Moretti's problems are evident by the time he gets to section 4. He is explaining network mapping in the context of Shakespeare (Was this a thing? Do a lot of DH'ers use Shakespeare as some kind of control by which to prove their DH tools?), and highlights a pretty serious concern -- how do you weigh interactions between characters? How do you highlight that weight? What about one way communication? I would assume that you could just use arrows (one-way arrow means a one-way conversation, bold/different colored arrows show different levels of communication, depending on an included table/chart), but apparently that's not a thing. So alright, that's a problem that should be solved. I can see that, 100%.
But then section 2 comes along and Moretti seems to lose the plot. It starts off well enough in the beginning sentences, when he says that using a network map like this can reduce the play into something that is far less than its consituent components. Basically, we shouldn't forget the context in which all of these character interactions take place in. Alright. I'm on board.
But then, he says "a model allows you to see the underlying structures of a complex object. It's like an X-ray: suddenly, you see the region of death of Figure 5, which is otherwise hidden by the very richness of the play" (4). What? Is he saying that it's particularly hard to note the fact that everyone in Hamlet's court is killed at the end of the play? That was noted back in my junior Shakespeare class in 2010. I wrote it off as miswording, perhaps a bit of overzealousness even, but he continues. He says on page 5 that "What is done is never undone; the plot as a system of regions; the hierarchy of centrality that exists among characters; finally - and its the most important thing of all, but also the most difficult - one can intervene on a model; make experiments. Take the protagonist again. For literary critics, this Figure is important because it's a very meaning-ful part of the text; there is always a lot to be said about it; we would never think of discussing Hamlet - without Hamlet. But this is exactly what network theory tempts us to do: take the Hamlet-network, remove Hamlet, to see what happens: And what happens is that the network splits almost in half."
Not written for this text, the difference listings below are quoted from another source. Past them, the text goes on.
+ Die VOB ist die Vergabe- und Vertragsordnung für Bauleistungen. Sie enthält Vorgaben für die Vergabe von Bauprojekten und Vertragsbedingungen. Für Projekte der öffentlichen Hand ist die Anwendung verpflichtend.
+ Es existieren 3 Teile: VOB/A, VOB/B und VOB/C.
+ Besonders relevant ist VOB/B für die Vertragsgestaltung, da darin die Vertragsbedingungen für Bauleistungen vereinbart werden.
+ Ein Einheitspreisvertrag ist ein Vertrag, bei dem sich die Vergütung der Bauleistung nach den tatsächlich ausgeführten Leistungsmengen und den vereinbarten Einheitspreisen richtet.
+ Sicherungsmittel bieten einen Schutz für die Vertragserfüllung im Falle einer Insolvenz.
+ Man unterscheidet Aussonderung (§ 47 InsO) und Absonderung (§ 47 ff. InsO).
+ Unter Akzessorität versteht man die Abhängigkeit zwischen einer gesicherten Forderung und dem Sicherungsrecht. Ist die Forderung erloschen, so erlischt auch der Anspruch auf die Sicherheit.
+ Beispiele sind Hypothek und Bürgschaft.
Forgiving the awful writing, this reads a lot like "The only way people can even think of these types of problems, let alone actually see how Hamlet survives without Hamlet as a character at its center, is if they are using network mapping." That is...incorrect at best. Tom Stoppard's Rosencrantz and Guildenstern Are Dead did this rather humorously (but also effectively in a literary context) back in 1966. Or is he, perhaps, saying that these types of questions are network theory questions? I am honestly confused, and his writing does not help matters. This reads a lot like "Only Digital Humanities can solve these problems," when it should say "Digital Humanities can help us visualize these problems." I am willing to admit that I have simply misread him, that I'm missing a fundamental humility or angle of his, but even in the final section he says "So, from its very first section, the essay drifted from quanitification to the qualitative analysis of plot: the advantage of thinking in terms of space rather than time; its segmentation into regions, instead of episodes; the new, non-anthropomorphic idea of the protagonist; or, even, the "undoing" of narrative structures occasioned by the removal of specific vertices in the network" (11). This is why I'm so frustrated. This angle of literary investigation isn't new!
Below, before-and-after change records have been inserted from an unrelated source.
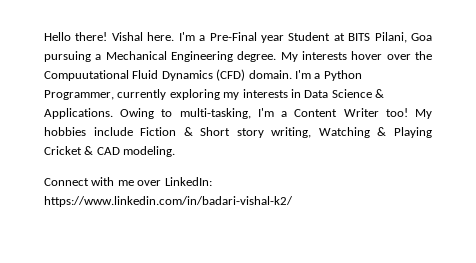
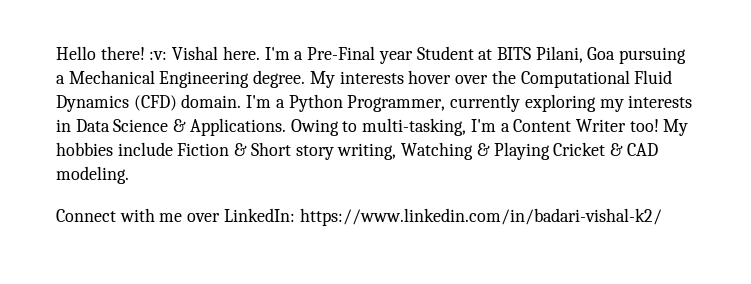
- Hello there! Vishal here.
+ Hello there! :v: Vishal here.
- My interests hover over the Compuutational Fluid Dynamics (CFD) domain.
+ My interests hover over the Computational Fluid Dynamics (CFD) domain.

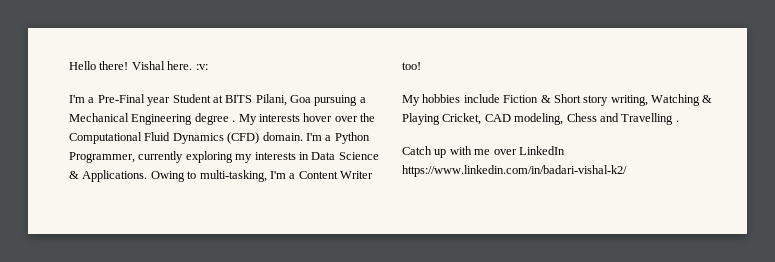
- Hello there! :v: Vishal here. I'm a Pre-Final year Student at BITS Pilani, Goa pursuing a Mechanical Engineering degree.
+ Hello there! Vishal here. :v:
+ I'm a Pre-Final year Student at BITS Pilani, Goa pursuing a Mechanical Engineering degree .
- Owing to multi-tasking, I'm a Content Writer too! My hobbies include Fiction & Short story writing, Watching & Playing Cricket & CAD modeling.
- Connect with me over LinkedIn: https://www.linkedin.com/in/badari-vishal-k2/
+ Owing to multi-tasking, I'm a Content Writer too!
+ My hobbies include Fiction & Short story writing, Watching & Playing Cricket, CAD modeling, Chess and Travelling .
+ Catch up with me over LinkedIn https://www.linkedin.com/in/badari-vishal-k2/

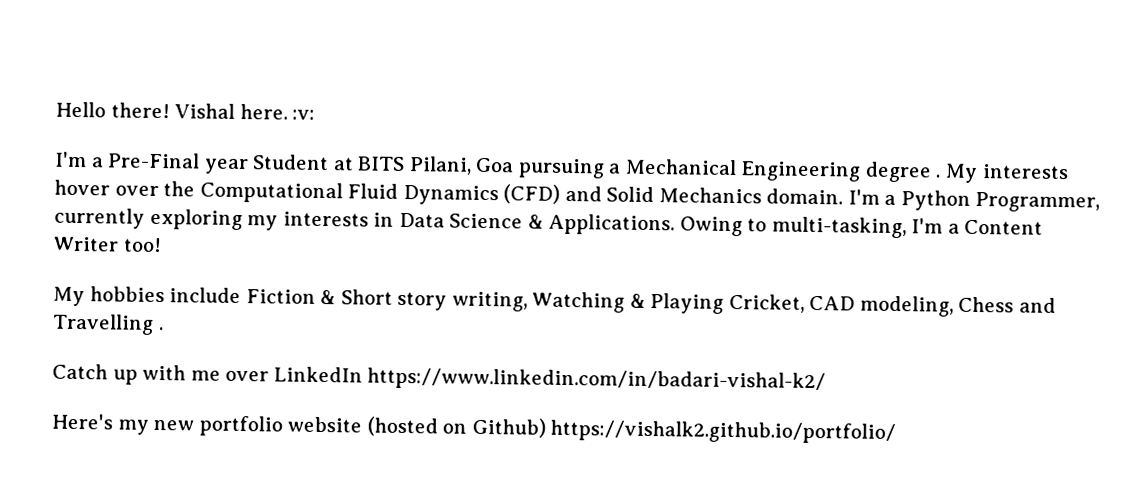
- My interests hover over the Computational Fluid Dynamics (CFD) domain.
+ My interests hover over the Computational Fluid Dynamics (CFD) and Solid Mechanics domain.
+ Here's my new portfolio website (hosted on Github) https://vishalk2.github.io/portfolio/

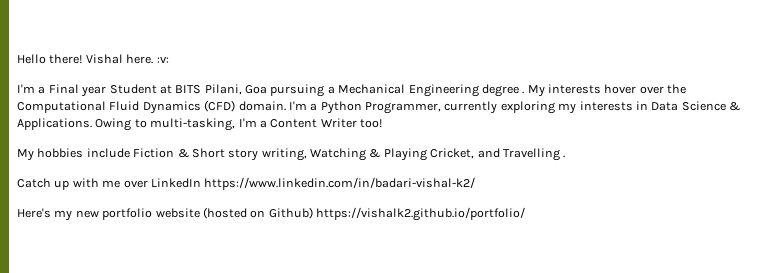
- I'm a Pre-Final year Student at BITS Pilani, Goa pursuing a Mechanical Engineering degree .
+ I'm a Final year Student at BITS Pilani, Goa pursuing a Mechanical Engineering degree .
- My interests hover over the Computational Fluid Dynamics (CFD) and Solid Mechanics domain.
+ My interests hover over the Computational Fluid Dynamics (CFD) domain.
- My hobbies include Fiction & Short story writing, Watching & Playing Cricket, CAD modeling, Chess and Travelling .
+ My hobbies include Fiction & Short story writing, Watching & Playing Cricket, and Travelling .

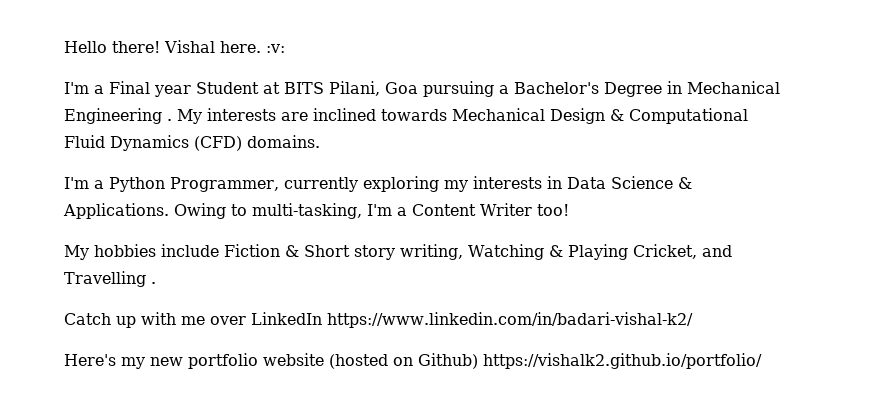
- I'm a Final year Student at BITS Pilani, Goa pursuing a Mechanical Engineering degree .
+ I'm a Final year Student at BITS Pilani, Goa pursuing a Bachelor's Degree in Mechanical Engineering .
- My interests hover over the Computational Fluid Dynamics (CFD) domain. I'm a Python Programmer, currently exploring my interests in Data Science & Applications.
+ My interests are inclined towards Mechanical Design & Computational Fluid Dynamics (CFD) domains.
+ I'm a Python Programmer, currently exploring my interests in Data Science & Applications.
He does take a moment to address my issue with his position. Apparently, he has been asked often "Did I really need [network theory] to speak about Horatio and the State?" to which his answer is "No, I did not need network theory; but I probably needed networks. I had been thinking about Horatio for some time -- but I had never "seen" his position with Hamlet's field of forces until I looked at the network of the play....What I took for network theory were less concepts than visualization: the possibility of extracting characters and interactions from a dramatic structure, and turning them into a set of signs that I could see at a glance, in a two-dimensional space" (11). His answer to the problem is more an excuse for his bias -- he couldn't even think of these questions before he utilized network theory/mapping, so network theory/mapping is presented as the only way to see these questions are even there. People have been talking about character relationships -- and the centrality of protagonists -- for long before Moretti happened upon using network mapping on Hamlet. He should reflect that in his writing, or at least acknowledge that this is not the only way for people to think of the relationships between characters.
I have been struggling to see how people could be so against DH and its uses. After having read this paper, I'm beginning to understand.